When bike paths meet a railway level crossing

Recently I asked myself the question – how does a bike path cross a railway? When a road does the same thing, a level crossing has to be built – but I had to look to the Netherlands – world leader in cycling infrastructure – to see what a level crossing for bikes looks like.

Railway level crossing in the Dutch town of Maastricht (photo by Mark Ahsmann, via Wikimedia Commons)
Photo by Mark Ahsmann, via Wikimedia Commons

Our first example is at Wezep, a town in the Dutch province of Gelderland. Here the two lane road is flanked by a bidirectional off-road bike path on both sides, with a pair of ‘half’ boom barriers blocking motorists driving on the right hand side of the road, with an additional four sets of flashing lights and boom barriers in place to warn cyclists.

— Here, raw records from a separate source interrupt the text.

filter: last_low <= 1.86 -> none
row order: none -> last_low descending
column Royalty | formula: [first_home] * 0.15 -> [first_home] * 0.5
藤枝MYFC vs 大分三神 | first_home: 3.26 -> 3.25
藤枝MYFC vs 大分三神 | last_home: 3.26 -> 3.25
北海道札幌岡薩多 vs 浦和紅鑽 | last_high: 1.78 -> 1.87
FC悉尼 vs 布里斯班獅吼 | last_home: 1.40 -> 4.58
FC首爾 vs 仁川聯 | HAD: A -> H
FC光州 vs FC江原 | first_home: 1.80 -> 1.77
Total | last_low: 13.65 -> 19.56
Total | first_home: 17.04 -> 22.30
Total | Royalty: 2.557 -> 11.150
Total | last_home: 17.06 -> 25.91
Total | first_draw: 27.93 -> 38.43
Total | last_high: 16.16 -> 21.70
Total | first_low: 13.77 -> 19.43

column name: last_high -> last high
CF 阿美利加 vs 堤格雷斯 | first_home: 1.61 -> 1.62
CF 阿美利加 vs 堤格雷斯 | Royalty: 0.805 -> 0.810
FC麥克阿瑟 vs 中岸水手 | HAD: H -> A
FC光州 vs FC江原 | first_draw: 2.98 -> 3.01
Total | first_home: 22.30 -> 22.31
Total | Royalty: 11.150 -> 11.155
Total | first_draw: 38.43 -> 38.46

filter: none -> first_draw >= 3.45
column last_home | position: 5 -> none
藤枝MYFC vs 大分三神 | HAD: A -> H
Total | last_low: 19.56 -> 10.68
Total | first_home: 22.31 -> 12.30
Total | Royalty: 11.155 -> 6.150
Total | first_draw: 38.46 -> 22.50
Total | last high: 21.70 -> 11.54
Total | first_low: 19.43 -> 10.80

And here is a second example, again at Wezep. Resembling a scaled down road level crossing, this facility is for the exclusive use of pedestrians and cyclists, with bollards preventing large vehicles from proceeding across the tracks.

So now you know!

Some more examples

Some more photo of bike lanes at Dutch level crossings:

Meanwhile in Australia

At home in Melbourne, Australia level crossings are built for cars and pedestrians, but not cyclists.

Unprotected level crossings force users to zig zag their way through a series of fences, forcing them to look for trains.

Willis Street pedestrian crossing between Ginifer and St Albans stations

A handful of crossings have scaled down boom barriers.

Pedestrian boom barriers at the entrance to Ringwood East station

While the remainder have automatic gates that swing shut.

Pedestrian crossing still in place at Willis Street, but with automatic gates added

In all cases cyclists are forced to dismount – a necessity given how narrow the crossings are.